2011-10-04 18:57:17 +00:00 · 2011-10-04 18:57:17 +00:00 · 0ec4f993cb
commit 0ec4f993cb
parent 588d674c72
4 changed files with 315 additions and 22 deletions
--- a/DetourCrowd/Include/DetourCrowd.h
+++ b/DetourCrowd/Include/DetourCrowd.h
@ -26,66 +26,121 @@
 #include "DetourProximityGrid.h"
 #include "DetourPathQueue.h"
-
+/// The maximum number of neighbors that a crowd agent can take into account
 /// for steering decisions.
 /// @ingroup crowd
 static const int DT_CROWDAGENT_MAX_NEIGHBOURS = 6;
 /// The maximum number of corners a crowd agent will look ahead in the path.
 /// This value is used for sizing the crowd agent corner buffers.
 /// Due to the behavior of the crowd manager, the actual number of useful
 /// corners will be one less than this number.
 /// @ingroup crowd
 static const int DT_CROWDAGENT_MAX_CORNERS = 4;
 /// The maximum number of crowd avoidance configurations supported by the
 /// crowd manager.
 /// @ingroup crowd
 /// @see dtObstacleAvoidanceParams, dtCrowd::setObstacleAvoidanceParams(), dtCrowd::getObstacleAvoidanceParams(),
 ///		 dtCrowdAgentParams::obstacleAvoidanceType
 static const int DT_CROWD_MAX_OBSTAVOIDANCE_PARAMS = 8;
 /// Provides neighbor data for agents managed by the crowd.
 /// @ingroup crowd
 /// @see dtCrowdAgent::neis, dtCrowd
 struct dtCrowdNeighbour
 {
-	int idx;
+	int idx;		///< The index of the neighbor in the crowd.
-	float dist;
+	float dist;		///< The distance between the current agent and the neighbor.
 };
 /// The type of navigation mesh polygon the agent is currently traversing.
 /// @ingroup crowd
 enum CrowdAgentState
 {
-	DT_CROWDAGENT_STATE_INVALID,
+	DT_CROWDAGENT_STATE_INVALID,		///< The agent is not in a valid state.
-	DT_CROWDAGENT_STATE_WALKING,
+	DT_CROWDAGENT_STATE_WALKING,		///< The agent is traversing a normal navigation mesh polygon.

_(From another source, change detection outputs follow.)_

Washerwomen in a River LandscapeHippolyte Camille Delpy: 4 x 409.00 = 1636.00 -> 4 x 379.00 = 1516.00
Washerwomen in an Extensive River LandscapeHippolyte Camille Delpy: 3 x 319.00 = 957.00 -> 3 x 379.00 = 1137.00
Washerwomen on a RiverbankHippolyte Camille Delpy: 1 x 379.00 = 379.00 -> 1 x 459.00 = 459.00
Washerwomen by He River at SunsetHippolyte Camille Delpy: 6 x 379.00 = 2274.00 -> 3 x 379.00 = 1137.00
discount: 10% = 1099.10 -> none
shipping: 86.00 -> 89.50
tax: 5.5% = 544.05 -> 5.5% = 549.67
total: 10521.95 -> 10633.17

-	DT_CROWDAGENT_STATE_OFFMESH,
+	DT_CROWDAGENT_STATE_OFFMESH,		///< The agent is traversing an off-mesh connection.
 };
 /// Configuration parameters for a crowd agent.
 /// @ingroup crowd
 struct dtCrowdAgentParams
 {
-	float radius;
+	float radius;						///< Agent radius. [Limit: >= 0]
-	float height;
+	float height;						///< Agent height. [Limit: > 0]
-	float maxAcceleration;
+	float maxAcceleration;				///< Maximum allowed acceleration. [Limit: >= 0]
-	float maxSpeed;
+	float maxSpeed;						///< Maximum allowed speed. [Limit: >= 0]

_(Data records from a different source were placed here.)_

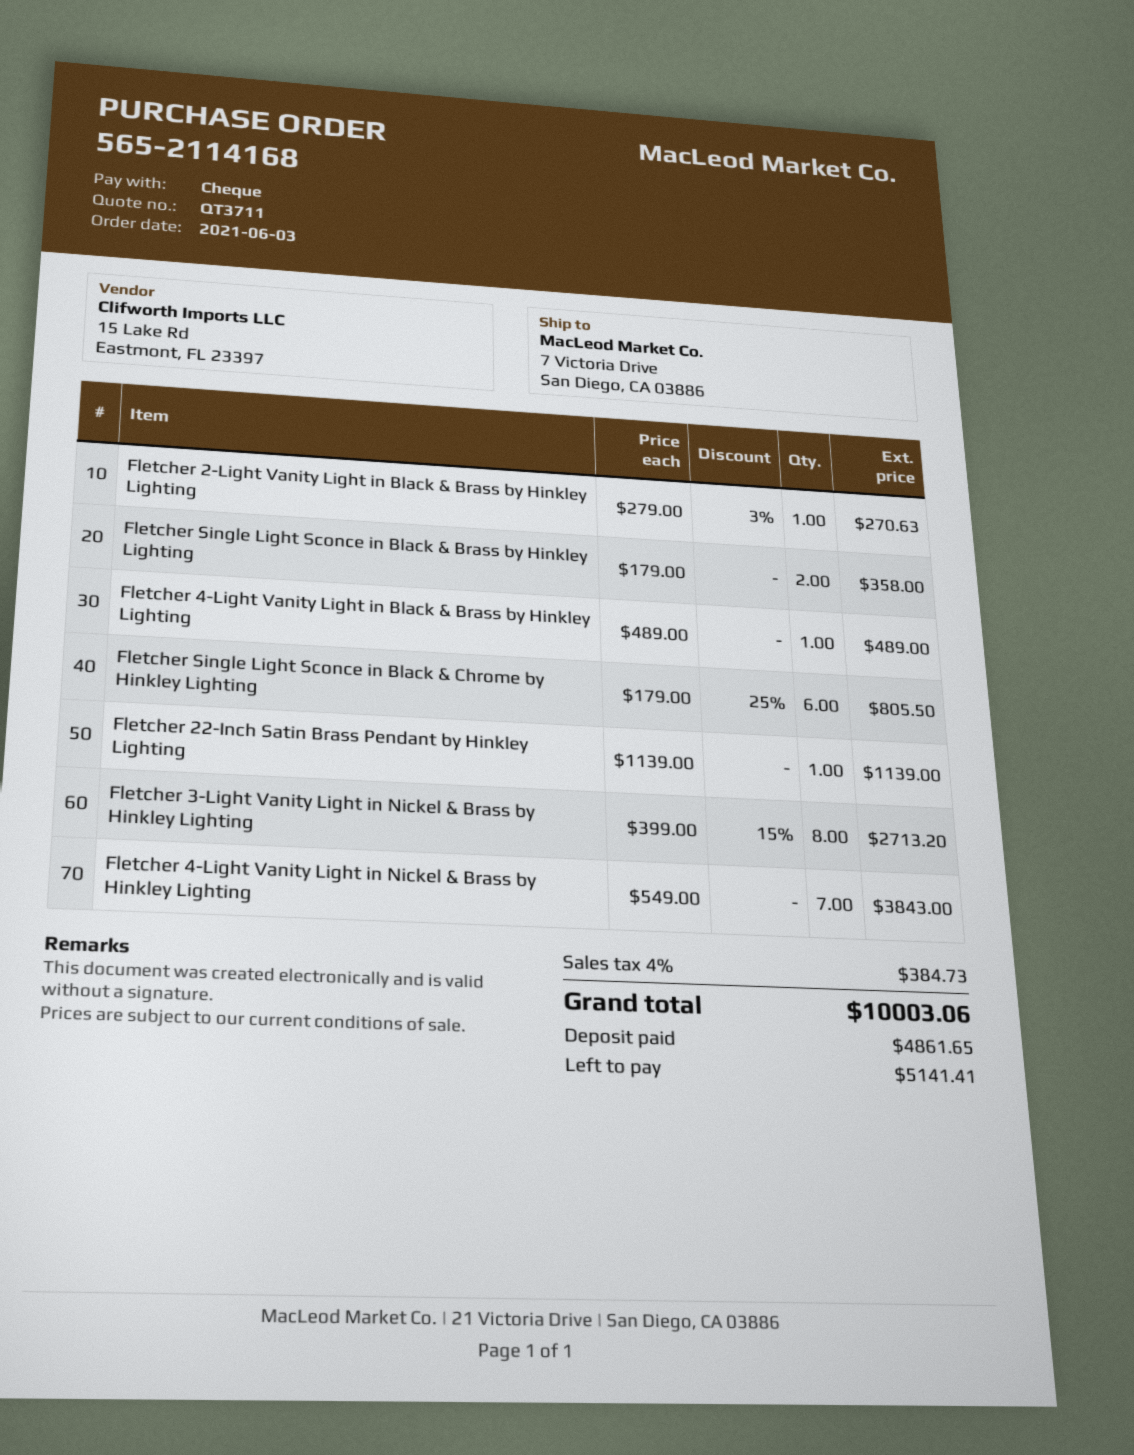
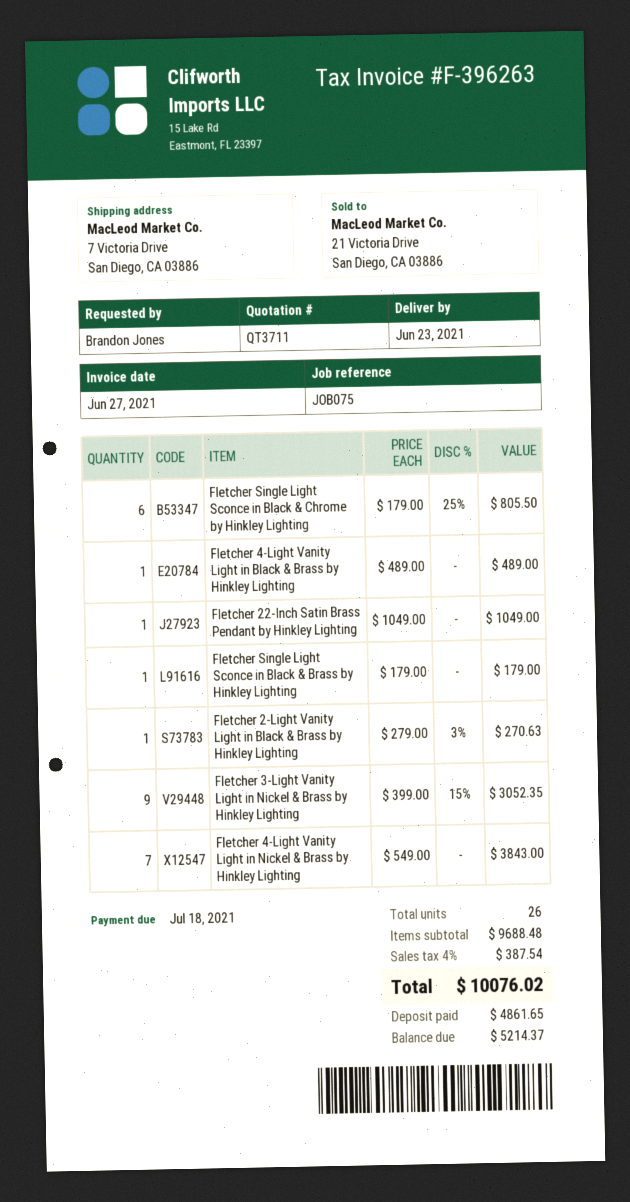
Fletcher Single Light Sconce in Black & Brass by Hinkley Lighting: 2 x 179.00 = 358.00 -> 1 x 179.00 = 179.00
Fletcher 22-Inch Satin Brass Pendant by Hinkley Lighting: 1 x 1139.00 = 1139.00 -> 1 x 1049.00 = 1049.00
Fletcher 3-Light Vanity Light in Nickel & Brass by Hinkley Lighting: 8 x 399.00 - 15% = 2713.20 -> 9 x 399.00 - 15% = 3052.35
tax: 4% = 384.73 -> 4% = 387.54
total: 10003.06 -> 10076.02
balance: 5141.41 -> 5214.37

 	/// Defines how close a collision element must be before it is considered for steering behaviors. [Limits: > 0]
 	float collisionQueryRange;
-	float pathOptimizationRange;
+
 	float pathOptimizationRange;		///< The path visibility optimization range. [Limit: > 0]
 	/// How aggresive the agent manager should be at avoiding collisions with this agent. [Limit: >= 0]
 	float separationWeight;
 	/// Flags that impact steering behavior. (See: #UpdateFlags)
 	unsigned char updateFlags;
-	unsigned char obstacleAvoidanceType;
+
 	/// The index of the avoidance configuration to use for the agent. 
 	/// [Limits: 0 <= value <= #DT_CROWD_MAX_OBSTAVOIDANCE_PARAMS]
 	unsigned char obstacleAvoidanceType;	
 	/// User defined data attached to the agent.
 	void* userData;
 };
 /// Represents an agent managed by a #dtCrowd object.
 /// @ingroup crowd
 struct dtCrowdAgent
 {
 	/// 1 if the agent is active, or 0 if the agent is in an unused slot in the agent pool.
 	unsigned char active;
 	/// The type of mesh polygon the agent is traversing. (See: #CrowdAgentState)
 	unsigned char state;
 	/// The path corridor the agent is using.
 	dtPathCorridor corridor;
 	/// The local boundary data for the agent.
 	dtLocalBoundary boundary;
 	float t;
 	float var;
 	/// The last time the agent's path corridor was optimized.
 	float topologyOptTime;
 	/// The known neighbors of the agent.
 	dtCrowdNeighbour neis[DT_CROWDAGENT_MAX_NEIGHBOURS];
 	/// The number of neighbors.
 	int nneis;
 	/// The desired speed.
 	float desiredSpeed;
-	float npos[3];
+	float npos[3];		///< The current agent position. [(x, y, z)]
 	float disp[3];
-	float dvel[3];
+	float dvel[3];		///< The desired velocity of the agent. [(x, y, z)]
 	float nvel[3];
-	float vel[3];
+	float vel[3];		///< The actual velocity of the agent. [(x, y, z)]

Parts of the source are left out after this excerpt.